Since this story is THE ASTRONAUT'S WIFE, the wife, Jillian Armacost (played by Charlize Theron: CHILDREN OF THE CORN IV, THE DEVIL'S ADVOCATE) must carry the movie. When we first meet this couple, they are in bed together, laying both innocent and lazily seductive like lovers do. Tomorrow, Spencer is going up on a shuttle flight to do regular maintenance on a satellite. The scene is sweet and both actors handle it well. Because we have seen the trailers for this flick, we dread what is about to happen to Spencer.
The next day Jillian gets the awful news. Something happened to Spencer and he nearly died.
Eventually he gets better and is the same old Spencer Jillian has always loved.
Her friend Natalie (Donna Murphy: JADE) commits suicide after saying scary things about her husband Alex (Nick Cassavettes: THE WRAITH, FACE / OFF), the other astronaut who was with Spencer when the mysterious accident happened. Jillian realizes that there are parallels between the two men now that never existed before.
Now Spencer wants to leave their sunny, happy life to live in dark and overcast New York City. Even though he knows little about engineering, he has got a high paying job with a military aeronautics firm (in NYC? Well, okay). Jillian notices things , little things that begin to add up to a forbidding mystery. Like Spencer's increasingly foul mouth (if he is possessed by another life form, it must be a crude life form), his cruel love making, his sudden appearances at home despite his job.
At the same time, Ravich's script balances Spencer's newly and only slightly odd behavior with his caring, loving giving nature toward Jillian. She is pregnant with twins and who could ask for anything better than a husband like Spencer? Is it all in her mind? Between Spencer surviving the naturally life changing ordeal of near death, and Jillian coping with her body adjusting to pregnancy, could she only be imagining his, just slightly odd behavior?
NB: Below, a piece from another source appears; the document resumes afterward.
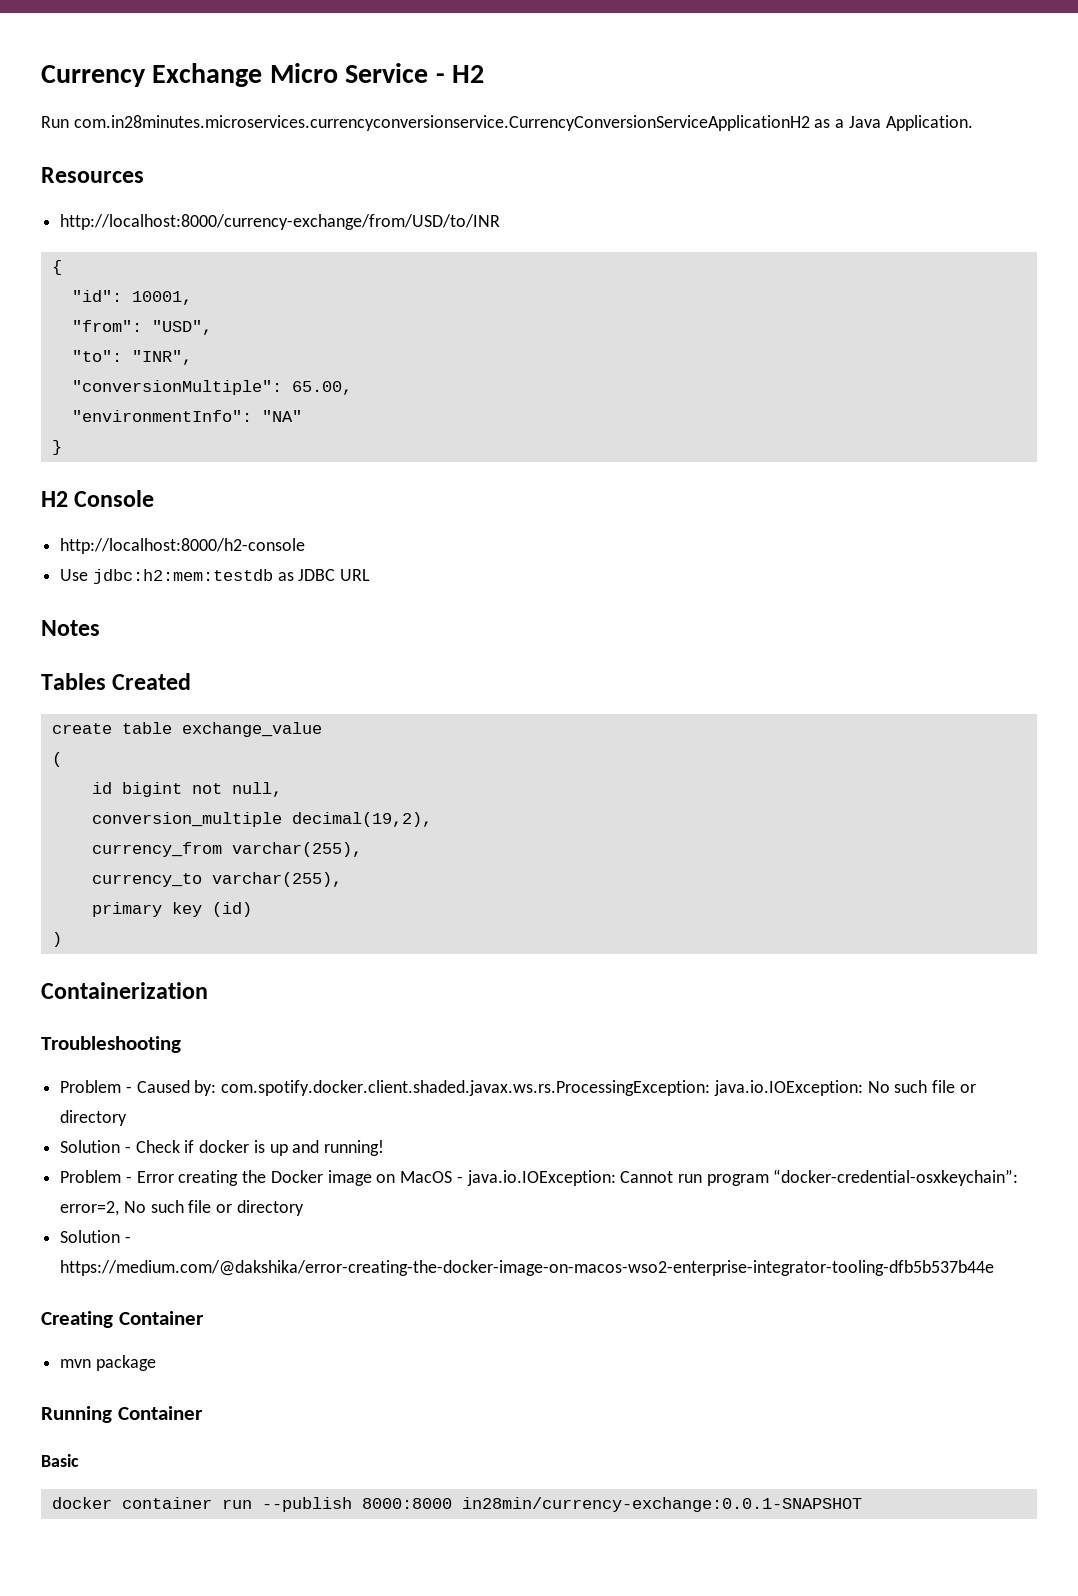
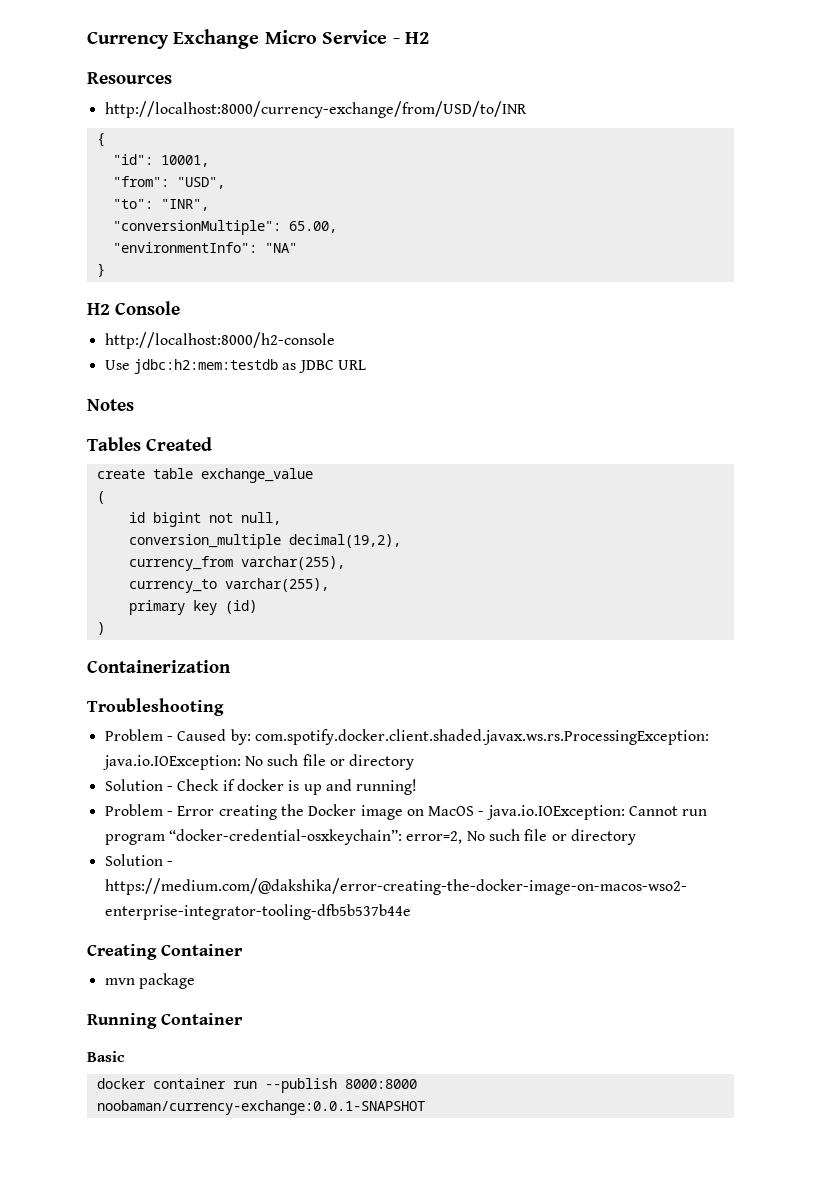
[41,115,973,131] // Run com.in28minutes.microservices.currencyconversionservice.CurrencyConversionServiceApplicationH2 as a Java Application. -> (429, 38) none
[461,1497,862,1512] in28min/currency-exchange:0.0.1-SNAPSHOT -> [96,1100,425,1115] noobaman/currency-exchange:0.0.1-SNAPSHOT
Now enter one of the staff from back at NASA. Sherman Reese (Joe Morton: TERMINATOR 2, APT PUPIL). A fixture at the Space Administration with undetermined job specifications, Reese has returned to tell Jillian the bad news. "He is not your husband anymore."
At this point, you would now expect the pace, which has been tantalizingly, but also excruciatingly slow, to really pick up, but it doesn't.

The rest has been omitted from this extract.